[PROBLEM DETAILS]: The entries below contain a line with "[207,69,386,86] reattiveResponsive ->" and a line with "[99,99,460,115] Aggiungere un". Retype exactly everything from the first down to the second, both included, and nothing else.

(DATA FOR THIS EXERCISE begins)

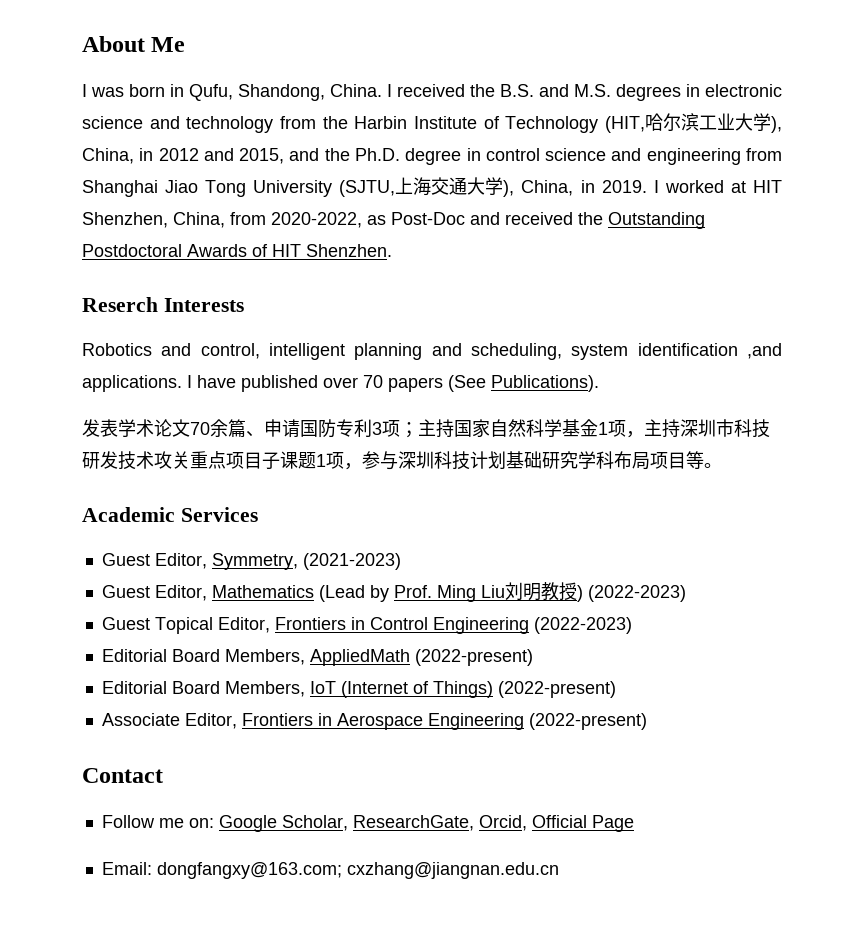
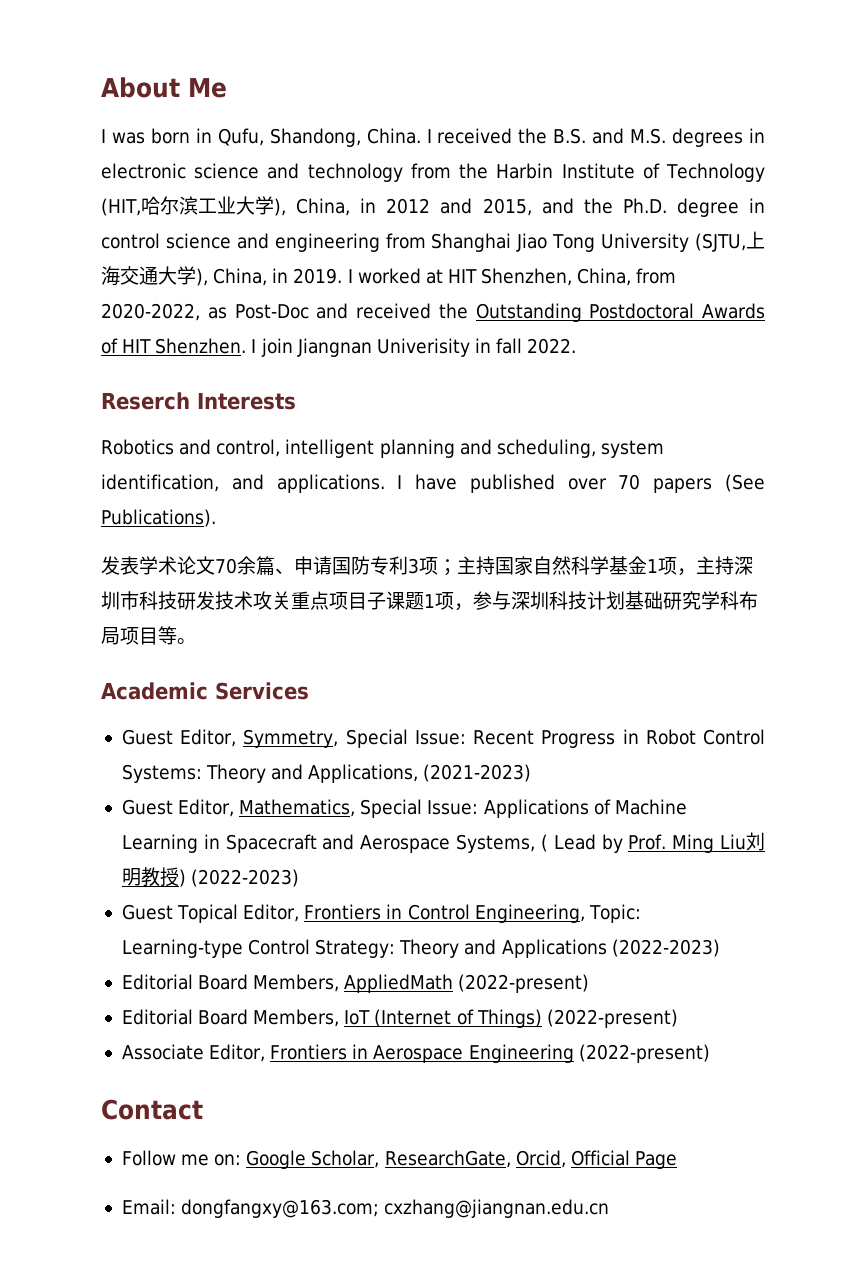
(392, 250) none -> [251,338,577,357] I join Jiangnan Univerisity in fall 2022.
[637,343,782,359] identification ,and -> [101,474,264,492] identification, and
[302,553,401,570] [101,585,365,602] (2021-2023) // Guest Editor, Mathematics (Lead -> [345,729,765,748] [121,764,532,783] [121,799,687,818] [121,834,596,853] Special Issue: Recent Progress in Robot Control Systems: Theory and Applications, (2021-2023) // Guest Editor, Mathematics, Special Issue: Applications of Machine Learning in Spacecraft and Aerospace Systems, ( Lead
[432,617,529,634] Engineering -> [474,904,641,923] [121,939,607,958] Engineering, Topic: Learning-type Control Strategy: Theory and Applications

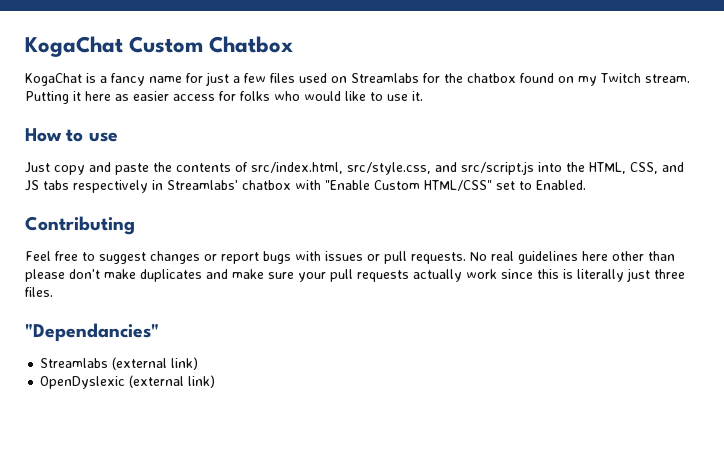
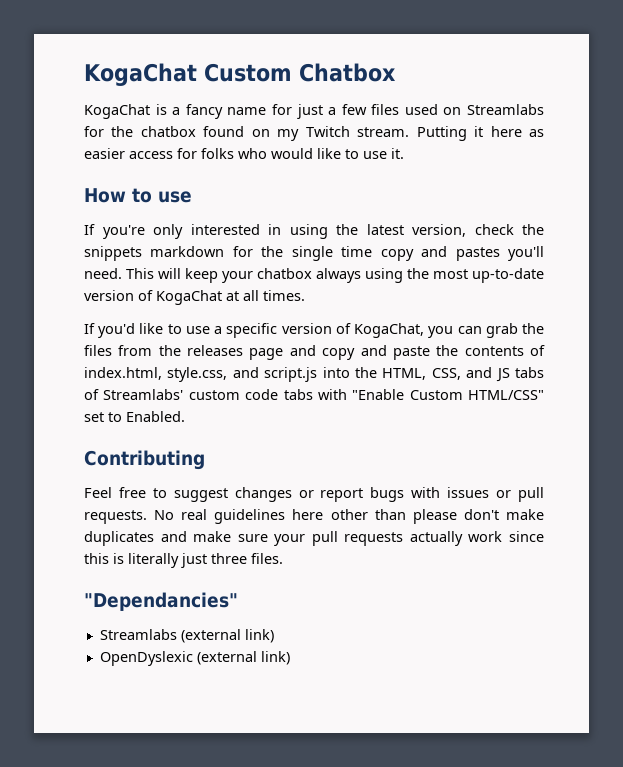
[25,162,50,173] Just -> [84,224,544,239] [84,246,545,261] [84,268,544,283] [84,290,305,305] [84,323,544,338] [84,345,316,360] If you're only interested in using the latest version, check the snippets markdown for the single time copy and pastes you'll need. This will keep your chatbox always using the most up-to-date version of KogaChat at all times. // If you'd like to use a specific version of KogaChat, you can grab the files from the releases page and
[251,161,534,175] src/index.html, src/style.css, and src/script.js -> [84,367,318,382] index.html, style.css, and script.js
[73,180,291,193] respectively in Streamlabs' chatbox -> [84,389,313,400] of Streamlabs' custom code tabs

(DATA FOR THIS EXERCISE ends)
(DATA FOR THIS EXERCISE begins)

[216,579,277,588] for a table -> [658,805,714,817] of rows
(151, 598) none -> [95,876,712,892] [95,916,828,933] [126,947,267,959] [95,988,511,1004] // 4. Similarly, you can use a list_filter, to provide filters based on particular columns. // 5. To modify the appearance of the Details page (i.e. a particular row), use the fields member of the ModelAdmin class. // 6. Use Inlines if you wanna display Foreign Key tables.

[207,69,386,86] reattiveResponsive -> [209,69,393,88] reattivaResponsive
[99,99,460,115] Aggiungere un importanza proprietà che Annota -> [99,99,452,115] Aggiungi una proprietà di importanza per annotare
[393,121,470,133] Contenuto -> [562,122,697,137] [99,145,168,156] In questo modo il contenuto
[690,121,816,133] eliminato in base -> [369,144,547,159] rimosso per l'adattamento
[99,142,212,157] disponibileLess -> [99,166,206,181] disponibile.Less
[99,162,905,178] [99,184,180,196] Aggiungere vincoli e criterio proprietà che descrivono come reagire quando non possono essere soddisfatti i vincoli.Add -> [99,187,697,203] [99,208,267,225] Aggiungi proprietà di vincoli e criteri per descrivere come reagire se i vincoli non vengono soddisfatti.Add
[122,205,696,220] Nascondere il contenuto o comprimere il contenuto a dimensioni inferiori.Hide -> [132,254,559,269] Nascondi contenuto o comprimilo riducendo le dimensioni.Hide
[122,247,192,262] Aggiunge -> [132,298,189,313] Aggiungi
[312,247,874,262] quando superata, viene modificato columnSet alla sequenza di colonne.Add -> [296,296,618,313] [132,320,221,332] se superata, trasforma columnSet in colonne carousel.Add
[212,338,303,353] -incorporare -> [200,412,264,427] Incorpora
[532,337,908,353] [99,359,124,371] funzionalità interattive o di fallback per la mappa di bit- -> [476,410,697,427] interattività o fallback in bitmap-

(DATA FOR THIS EXERCISE ends)

[RESULT FOR THIS TASK]:
[207,69,386,86] reattiveResponsive -> [209,69,393,88] reattivaResponsive
[99,99,460,115] Aggiungere un importanza proprietà che Annota -> [99,99,452,115] Aggiungi una proprietà di importanza per annotare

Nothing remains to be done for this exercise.